Sunday, May 12, 2013
10 Things about Dante
The Guardian lists some tidbits about the author of The Divine Comedy.
From the piece...
3. Dante is still incredibly influential
For someone who was writing mainly in the early part of the 14th century, Dante's shadow is long. He was a major influence on the modernists and their followers, especially TS Eliot – "The Waste Land" is stuffed full of references to the Inferno – and Samuel Beckett, whose entire oeuvre could be said to be a reworking of themes and images from Dante. When asked what he wanted to do with his life, Beckett replied: "All I want to do is sit on my arse and fart and think about Dante," but luckily for us he also did a bit of writing as well.

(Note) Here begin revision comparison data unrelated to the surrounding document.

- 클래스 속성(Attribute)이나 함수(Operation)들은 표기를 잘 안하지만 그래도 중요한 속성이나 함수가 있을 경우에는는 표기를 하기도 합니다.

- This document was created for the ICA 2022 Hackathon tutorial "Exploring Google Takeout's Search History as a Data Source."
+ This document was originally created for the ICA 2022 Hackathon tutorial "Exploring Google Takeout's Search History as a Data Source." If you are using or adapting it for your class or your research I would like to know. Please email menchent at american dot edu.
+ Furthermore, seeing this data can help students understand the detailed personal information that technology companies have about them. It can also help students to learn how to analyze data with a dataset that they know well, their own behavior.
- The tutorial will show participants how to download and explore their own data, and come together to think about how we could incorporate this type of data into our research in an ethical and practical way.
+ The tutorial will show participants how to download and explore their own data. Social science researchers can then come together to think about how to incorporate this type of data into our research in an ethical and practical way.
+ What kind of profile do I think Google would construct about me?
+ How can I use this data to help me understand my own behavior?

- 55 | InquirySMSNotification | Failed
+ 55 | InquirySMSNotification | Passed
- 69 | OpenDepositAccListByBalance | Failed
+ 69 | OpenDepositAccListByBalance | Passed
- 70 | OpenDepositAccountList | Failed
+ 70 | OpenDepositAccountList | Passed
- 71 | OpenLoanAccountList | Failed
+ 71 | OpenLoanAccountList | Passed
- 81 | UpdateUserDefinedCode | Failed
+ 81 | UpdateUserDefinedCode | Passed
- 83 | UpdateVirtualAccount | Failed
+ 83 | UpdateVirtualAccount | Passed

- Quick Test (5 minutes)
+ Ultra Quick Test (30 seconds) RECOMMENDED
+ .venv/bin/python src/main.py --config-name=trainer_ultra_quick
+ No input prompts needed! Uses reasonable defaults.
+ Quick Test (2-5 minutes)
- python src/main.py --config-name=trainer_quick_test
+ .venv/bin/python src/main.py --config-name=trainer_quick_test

Meanwhile, a new translation of the Inferno comes out pretty much every year. More on this in a moment.
4. He was still very much the product of his time
Be prepared, when you read the Inferno, for a lot of stuff about 13th-century Florentine politics. All editions have, or should have, decent notes to get you through this. But a lot of the poem is Dante doing some score‑settling. He loathed some people so much – those who had behaved treacherously to guests – that he couldn't even wait for them to die. Their souls were in Hell while their bodies were alive. Theologically tricky, but Dante sure knew how to bear a grudge.